→ GIVEN ENTRIES
☆ ☆ ☆ ☆
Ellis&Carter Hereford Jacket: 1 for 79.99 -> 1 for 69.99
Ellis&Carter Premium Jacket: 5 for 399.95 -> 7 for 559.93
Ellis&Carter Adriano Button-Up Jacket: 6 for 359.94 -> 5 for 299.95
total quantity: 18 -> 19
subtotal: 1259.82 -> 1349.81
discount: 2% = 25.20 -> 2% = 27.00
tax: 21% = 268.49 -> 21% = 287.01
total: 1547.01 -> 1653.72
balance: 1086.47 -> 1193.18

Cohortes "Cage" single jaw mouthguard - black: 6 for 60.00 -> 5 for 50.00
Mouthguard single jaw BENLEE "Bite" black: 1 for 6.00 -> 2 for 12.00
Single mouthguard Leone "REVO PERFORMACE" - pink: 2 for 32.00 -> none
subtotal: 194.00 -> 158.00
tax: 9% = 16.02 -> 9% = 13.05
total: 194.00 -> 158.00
☆ ☆ ☆ ☆
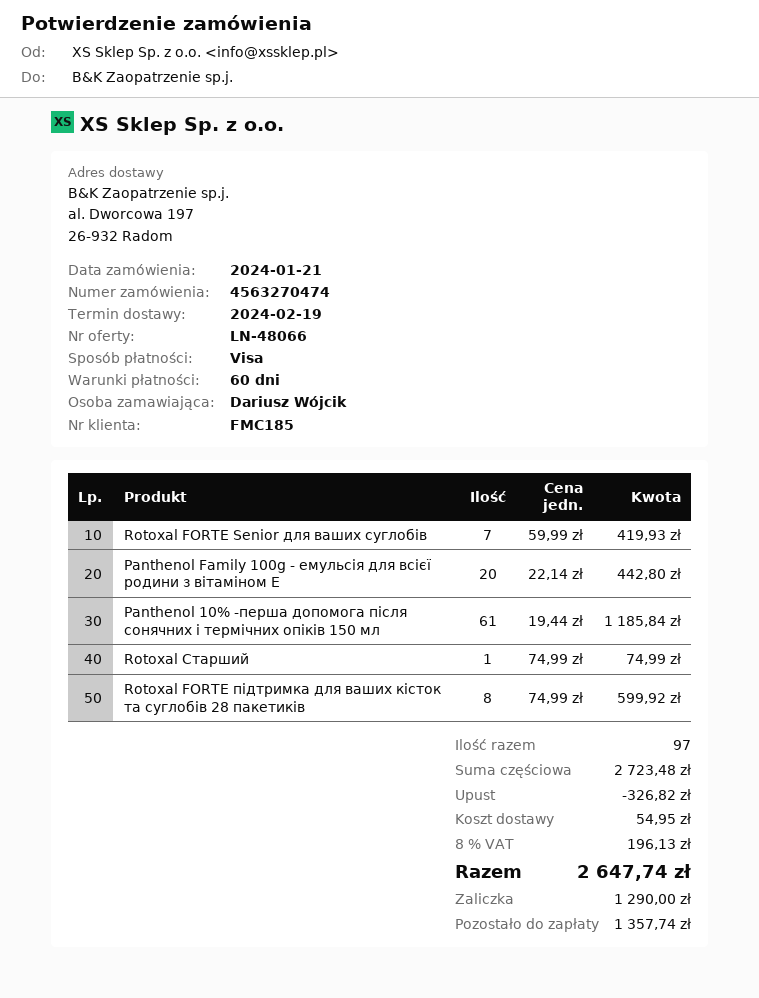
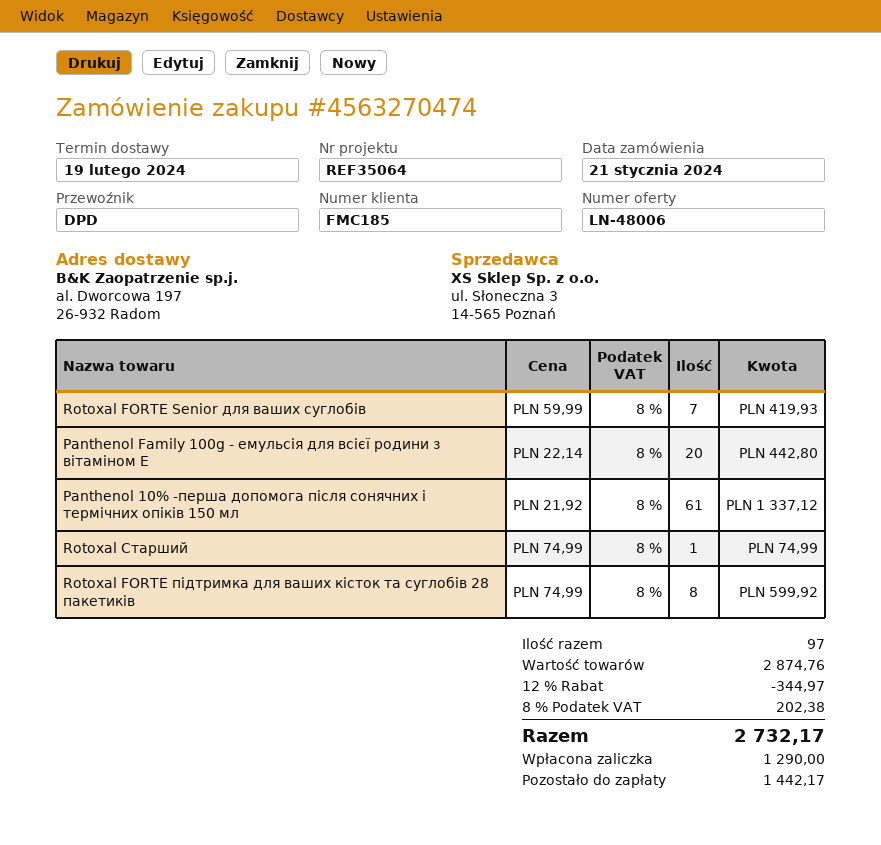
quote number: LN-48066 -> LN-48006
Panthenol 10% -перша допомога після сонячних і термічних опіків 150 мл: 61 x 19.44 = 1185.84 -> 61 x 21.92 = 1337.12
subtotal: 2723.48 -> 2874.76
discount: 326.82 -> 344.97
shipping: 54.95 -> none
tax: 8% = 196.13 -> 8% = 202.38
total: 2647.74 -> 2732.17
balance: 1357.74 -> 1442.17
☆ ☆ ☆ ☆
→ WHAT THE TASK ASKS
Starting at the line above that contains "discount: 2% = 25.20 -> 2% = 27.00", repeat each line exactly up to and including the line that contains "Single mouthguard Leone", and stop there.

→ RESULT BELOW
discount: 2% = 25.20 -> 2% = 27.00
tax: 21% = 268.49 -> 21% = 287.01
total: 1547.01 -> 1653.72
balance: 1086.47 -> 1193.18

Cohortes "Cage" single jaw mouthguard - black: 6 for 60.00 -> 5 for 50.00
Mouthguard single jaw BENLEE "Bite" black: 1 for 6.00 -> 2 for 12.00
Single mouthguard Leone "REVO PERFORMACE" - pink: 2 for 32.00 -> none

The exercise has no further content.